Salvage, an assemblage style installation by Tyler-based Philana Oliphant, hangs in the back gallery of the exhibition. A curving metal bar reaches out from the wall and holds an array of drawings and cut paper pieces featuring images of birds, including detailed graphite renderings presented with their wings outstretched as if in flight. However, the paper they are drawn on dangles lifeless from bar. Salvage has a sense of delicacy to it — the small pieces making up the work are suspended and might shift with a slight breeze. Taking in the sculpture, I consider what things I personally, or we as a society, hold dear and deem worthy of saving.
Though Molly Kaderka, who received the $5,000 Grand Prize Award, was born in Austin, she is technically one of the artists representing Oklahoma, where she currently lives. Her wall installation of hand-marbled paper, measuring over 14-by-18-feet, was mesmerizing. Covering the back wall of the exhibition, from a distance Ferrous Form’s dark center acts like a black hole, drawing the viewer ever closer. Around the darkness is a swirl of paper with a painted texture reminiscent of a rocky surface. Upon closer inspection, the dark field contains a depiction of stars. At once the piece feels warm, inviting, and foreboding, like an otherworldly nest or cubby that you might disappear into. The scale is ambitious and the technique is surprising; it is a clear standout in the show.
As a whole, the Delta Triennial brings together artists at various stages of their careers who are working in this particular region and addressing a wide range of ideas through a variety of processes. The show is successful at making connections across seven states, while also highlighting a diversity of experiences and perspectives. The Texas representations are strong, though hopefully in the next iteration we will see artists from Central, South, and West Texas as well.
The 2024 Delta Triennial is on view at the Arkansas Museum of Fine Arts from June 28 through August 25, 2024.
4 comments
I participated by being recorded by Colette Copeland for her Soundings project. I am excited to read about this installation of her recordings. With the Soundings recordings, some of them give me goosebumps, when I sit and listen!
The show looks amazing, and I wish I could be there to experience all the work in person.
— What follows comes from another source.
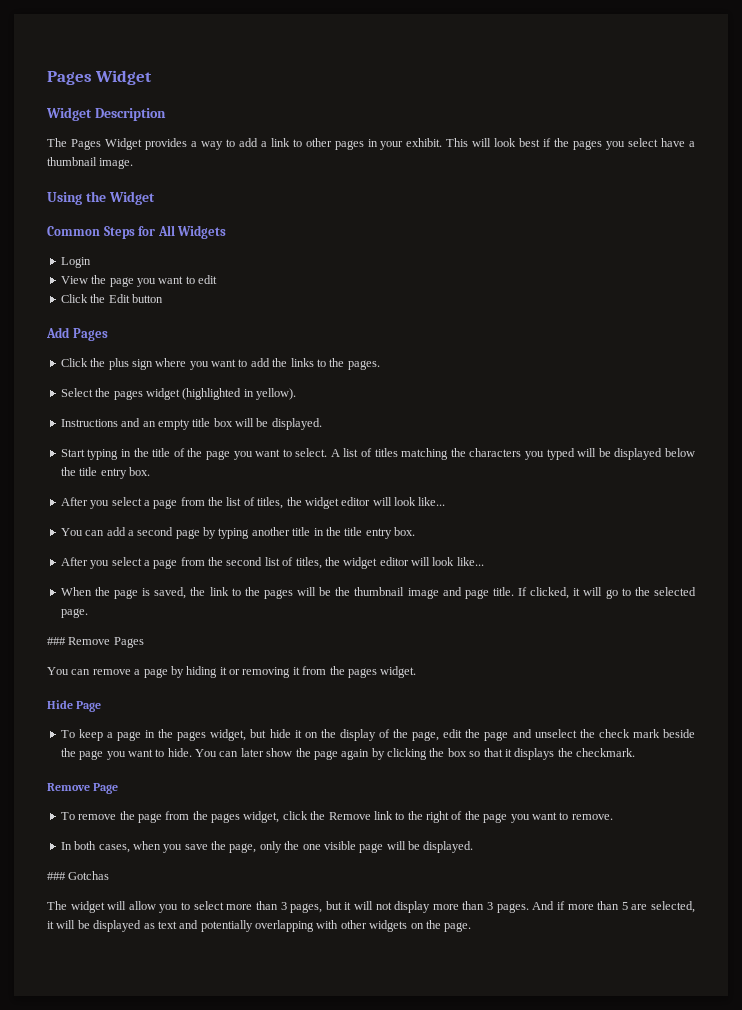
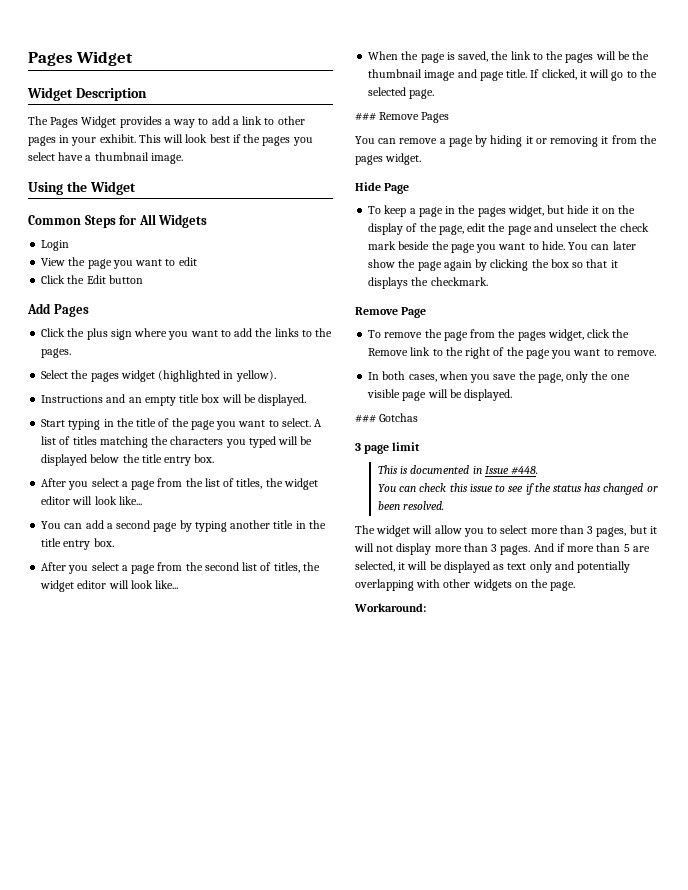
(110, 875) none -> [355,442,421,454] [377,465,539,475] [377,483,658,495] [377,501,445,510] // 3 page limit // This is documented in Issue #448. // You can check this issue to see if the status has changed or been resolved.
(177, 925) none -> [529,561,552,573] only
(472, 927) none -> [354,603,426,612] // Workaround:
I’m a big fan of Letitia Huckaby, Leigh Merrill and Colette Copeland’s work and glad to learn of the others. I recently made my voice heard in Colette’s Texas Soundings which will be featured in her Let Your Voice Be Heard at Oak Cliff Cultural Center in Dallas 2025. It was a really freeing and impactful experience. Allowing my phrase to be heard was something I never considered doing till I heard of the call and felt inspired. Truly empowering!
Thank you for highlighting the work of these artists at the Delta Triennial. I also participated in Colette’s “Texas Sounding: Let Your Voice Be Heard”. It is a powerful collaborative project that amplifies the voices of marginalized communities and I am glad to see it exhibited here. Congrats to all of the Texas artists!
I had the pleasure of seeing the Delta show and it is fantastic. Closes August 25, if you are near Little Rock the show and the museum are must see!